Innanzitutto, lo stipendio base dei medici ospedalieri è uguale per tutte le discipline, al netto di incentivi di progetto e di scatti di anzianità che non modificano sostanzialmente il quadro generale.

In secondo luogo i medici che hanno la possibilità di fare libera professione intramuraria – circa il 40 per cento – guadagnano complessivamente molto di più di quelli che decidono di limitarsi al loro lavoro di pubblici dipendenti.

Inoltre, consentire il lavoro in libera professione ai propri medici è lo strumento che i governi che si sono succeduti negli ultimi vent’anni hanno utilizzato per arginare la fuga dei medici dalla medicina ospedaliera. In altre parole, visto che lo stato non può permettersi di offrire ai propri medici uno stipendio adeguato, li retribuisce con i soldi che escono direttamente dalle tasche dei cittadini.

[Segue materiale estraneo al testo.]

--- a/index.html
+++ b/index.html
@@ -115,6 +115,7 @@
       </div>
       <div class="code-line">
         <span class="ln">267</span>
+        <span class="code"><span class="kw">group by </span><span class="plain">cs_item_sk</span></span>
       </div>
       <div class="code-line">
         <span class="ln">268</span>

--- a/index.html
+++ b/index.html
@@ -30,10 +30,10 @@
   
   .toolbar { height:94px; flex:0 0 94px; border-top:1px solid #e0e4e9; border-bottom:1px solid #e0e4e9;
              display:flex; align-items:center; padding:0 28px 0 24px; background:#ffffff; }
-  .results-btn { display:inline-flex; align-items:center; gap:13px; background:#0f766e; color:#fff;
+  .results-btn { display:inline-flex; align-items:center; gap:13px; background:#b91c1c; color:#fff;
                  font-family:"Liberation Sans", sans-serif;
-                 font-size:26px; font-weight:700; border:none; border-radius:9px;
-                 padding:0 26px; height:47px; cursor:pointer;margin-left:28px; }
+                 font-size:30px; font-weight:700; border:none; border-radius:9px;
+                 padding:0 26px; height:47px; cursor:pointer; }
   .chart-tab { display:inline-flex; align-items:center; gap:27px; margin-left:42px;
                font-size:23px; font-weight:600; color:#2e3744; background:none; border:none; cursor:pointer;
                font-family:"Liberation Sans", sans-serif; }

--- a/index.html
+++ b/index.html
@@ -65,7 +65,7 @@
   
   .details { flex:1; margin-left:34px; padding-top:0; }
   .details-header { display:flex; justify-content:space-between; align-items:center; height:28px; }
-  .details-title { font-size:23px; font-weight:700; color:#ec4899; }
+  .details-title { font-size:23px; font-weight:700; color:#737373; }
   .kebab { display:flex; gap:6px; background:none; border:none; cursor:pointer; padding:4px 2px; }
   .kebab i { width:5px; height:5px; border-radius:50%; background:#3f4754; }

In questo modo, gli specialisti poco ricercati sul mercato libero professionale – per esempio i medici di medicina interna e i medici d’urgenza – sono destinati a guadagnare complessivamente meno (a volte molto meno!) dei loro colleghi di altre discipline. Anche per questa ragione sono sempre più difficili da reperire, nonostante si tratti proprio dei professionisti di cui il Servizio sanitario nazionale  (Ssn) avrebbe maggiore bisogno.

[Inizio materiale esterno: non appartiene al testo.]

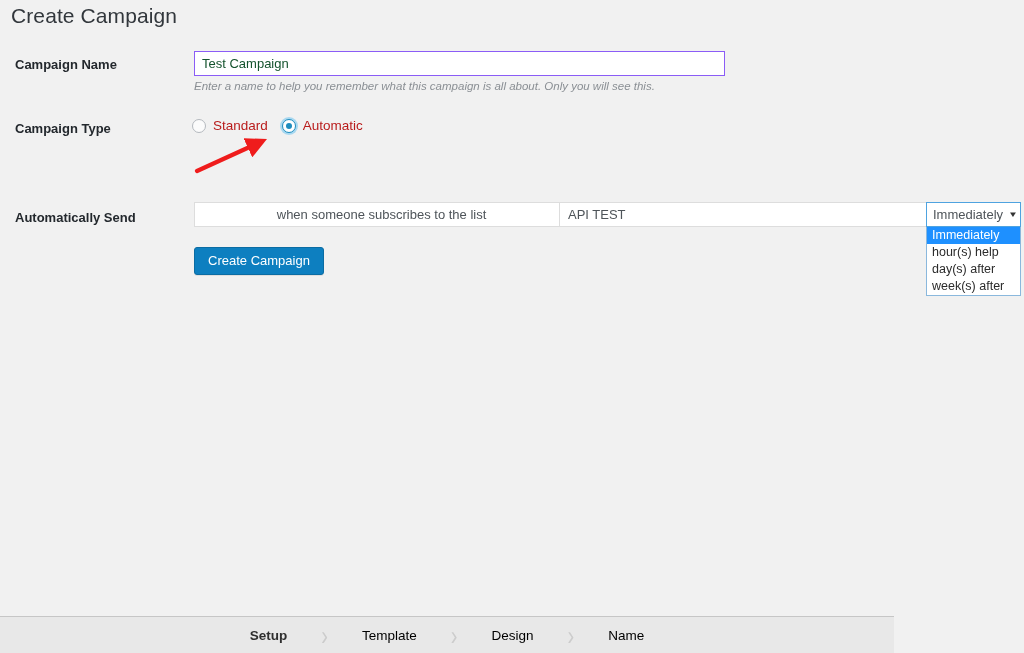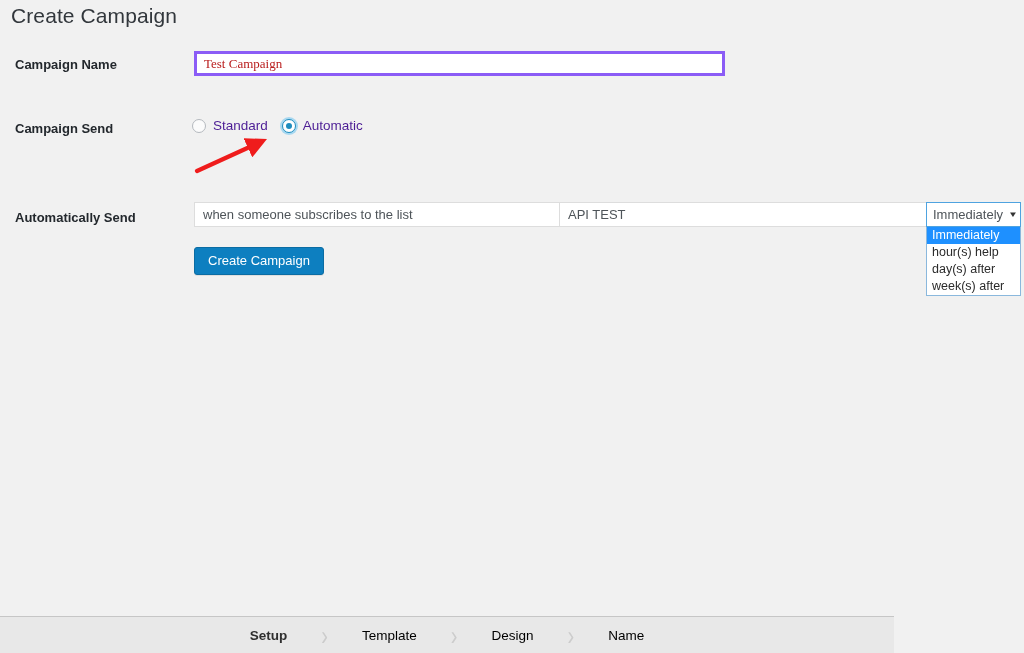--- a/index.html
+++ b/index.html
@@ -58,12 +58,12 @@
     width: 531px;
     height: 25px;
     box-sizing: border-box;
-    border: 3px solid #8b5cf6;
+    border: 1px solid #8b5cf6;
     background: #ffffff;
     padding: 0 7px;
-    font-family: Liberation Serif, serif;
-    font-size: 13px;
-    color: #b91c1c;
+    font-family: Liberation Sans, sans-serif;
+    font-size: 13px;
+    color: #14532d;
     border-radius: 0;
     outline: none;
   }

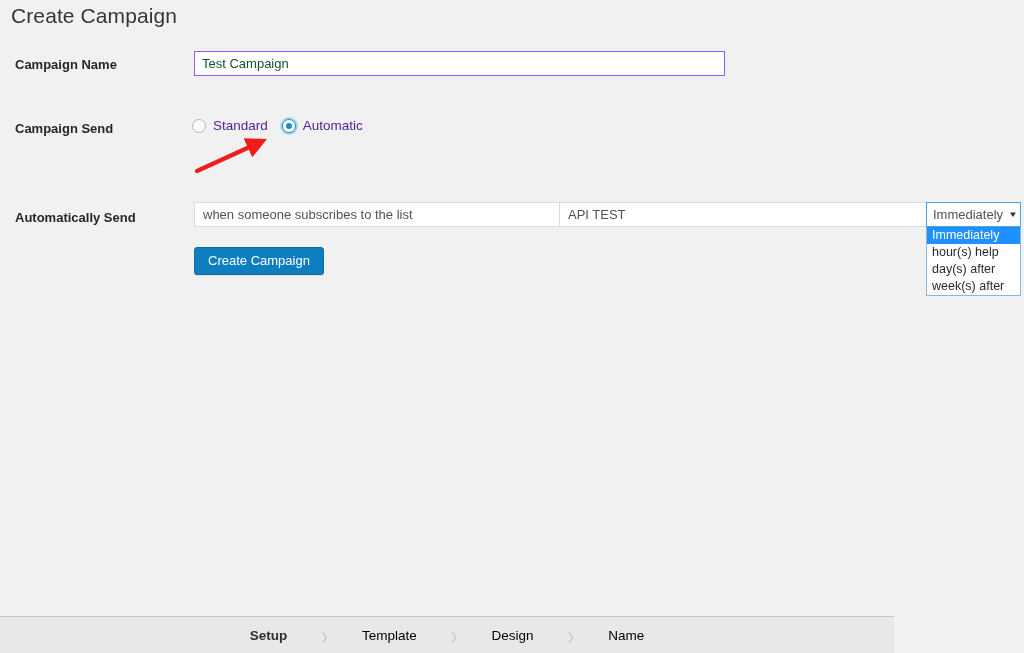--- a/index.html
+++ b/index.html
@@ -293,6 +293,7 @@
   <div class="row row-name">
     <div class="row-label">Campaign Name</div>
     <input class="name-input" type="text" value="Test Campaign" style="">
+    <div class="name-hint">Enter a name to help you remember what this campaign is all about. Only you will see this.</div>
   </div>
 
   <div class="row row-type">

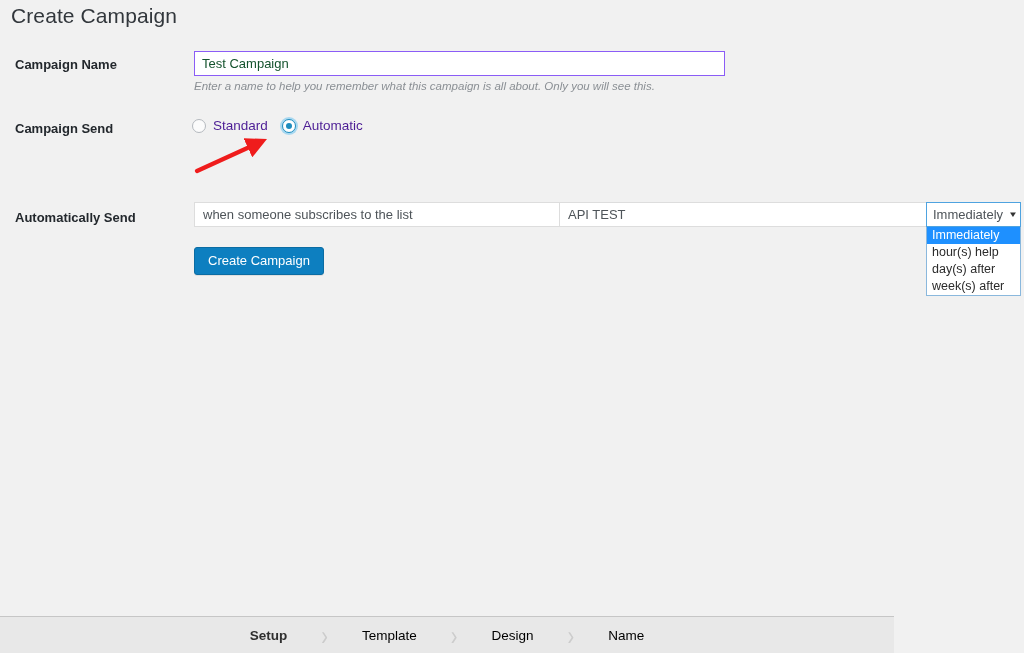--- a/index.html
+++ b/index.html
@@ -297,7 +297,7 @@
   </div>
 
   <div class="row row-type">
-    <div class="row-label">Campaign Send</div>
+    <div class="row-label">Campaign Type</div>
     <div class="radio-group">
       <div class="radio-item">
         <span class="radio-circle"></span>

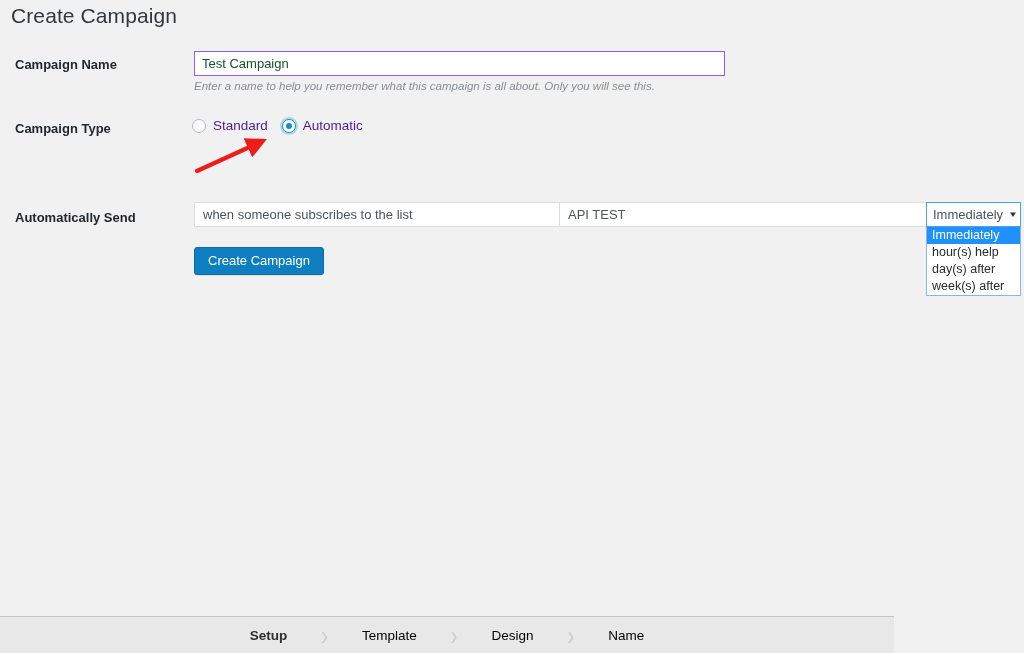--- a/index.html
+++ b/index.html
@@ -123,7 +123,7 @@
   .radio-label {
     margin-left: 7px;
     font-size: 13.5px;
-    color: #4c1d95;
+    color: #b91c1c;
     white-space: nowrap;
   }
 

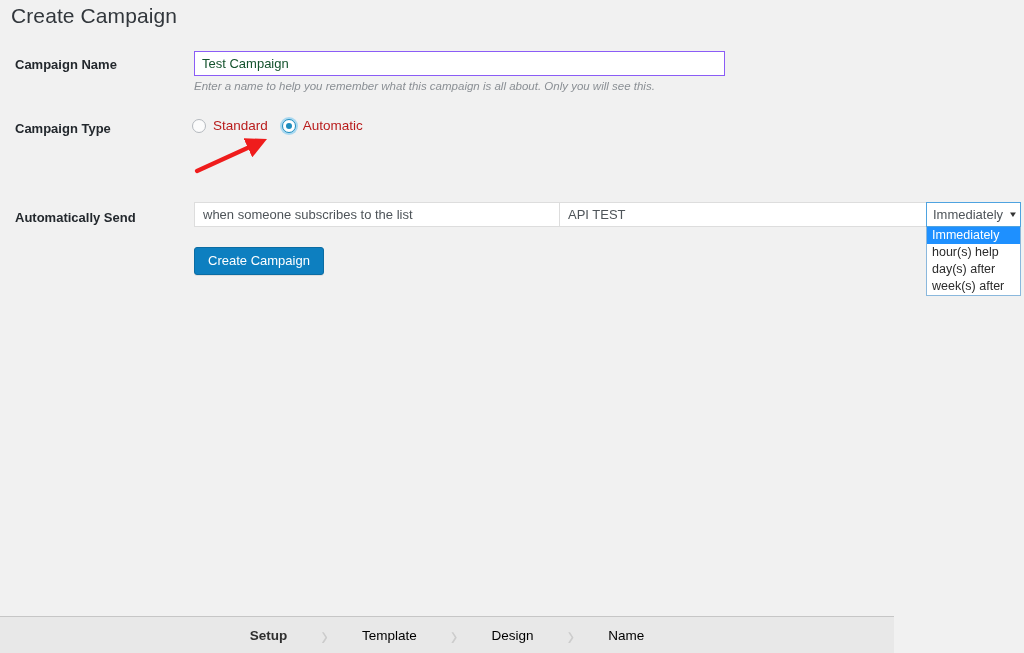--- a/index.html
+++ b/index.html
@@ -159,7 +159,7 @@
     margin-left: 6px;
     transform: scaleX(1.25);
   }
-  .select-trigger   { left: 190px; width: 387px; }
+  .select-trigger   { left: 190px; width: 387px; text-align: center; }
   .select-list      { left: 555px; width: 394px; }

In favore di uno stipendio differenziato

È dunque necessario percorrere strade che sostengano i medici che si dedicano full-time al lavoro ospedaliero e che possano contrastare la loro crescente disaffezione al lavoro. Ne propongo due.

La prima è evitare aumenti a pioggia, destinando quanto sarà disponibile a sostenere e premiare il lavoro dei medici che rinunciano alla libera professione intramuraria, garantendo soprattutto a loro ogni possibile incremento salariale e il pagamento delle ore di lavoro straordinarie.

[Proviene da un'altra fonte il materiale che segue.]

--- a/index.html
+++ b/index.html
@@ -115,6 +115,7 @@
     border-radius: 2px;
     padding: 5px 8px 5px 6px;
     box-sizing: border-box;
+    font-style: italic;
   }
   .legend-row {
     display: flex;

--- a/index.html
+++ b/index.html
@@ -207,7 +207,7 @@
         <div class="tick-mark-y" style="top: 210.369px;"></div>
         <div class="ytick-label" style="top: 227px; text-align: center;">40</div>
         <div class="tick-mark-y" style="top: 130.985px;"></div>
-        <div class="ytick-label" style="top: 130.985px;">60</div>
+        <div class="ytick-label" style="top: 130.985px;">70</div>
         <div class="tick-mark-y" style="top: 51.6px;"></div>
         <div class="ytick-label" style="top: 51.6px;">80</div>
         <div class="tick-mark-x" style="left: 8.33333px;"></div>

La seconda è credere nel fatto che il guadagno possa non essere l’unica motivazione per cui i medici hanno scelto un lavoro che, nonostante tutto, è in grado di offrire grandi soddisfazioni professionali e personali.

Molti medici accetterebbero aumenti contenuti della propria retribuzione se si vedessero garantiti  condizioni di lavoro soddisfacenti, sicurezza personale, una formazione gratuita e di  qualità, maggiori possibilità di carriera professionale, la non perseguibilità penale per gli errori colposi.

Alcune di queste cose si possono fare a costi contenuti e sarebbero dei segnali molto importanti per i professionisti della salute. Sempre che la politica creda davvero nella Sanità pubblica e che voglia dedicare alla sua difesa il massimo sforzo di bilancio e di programmazione.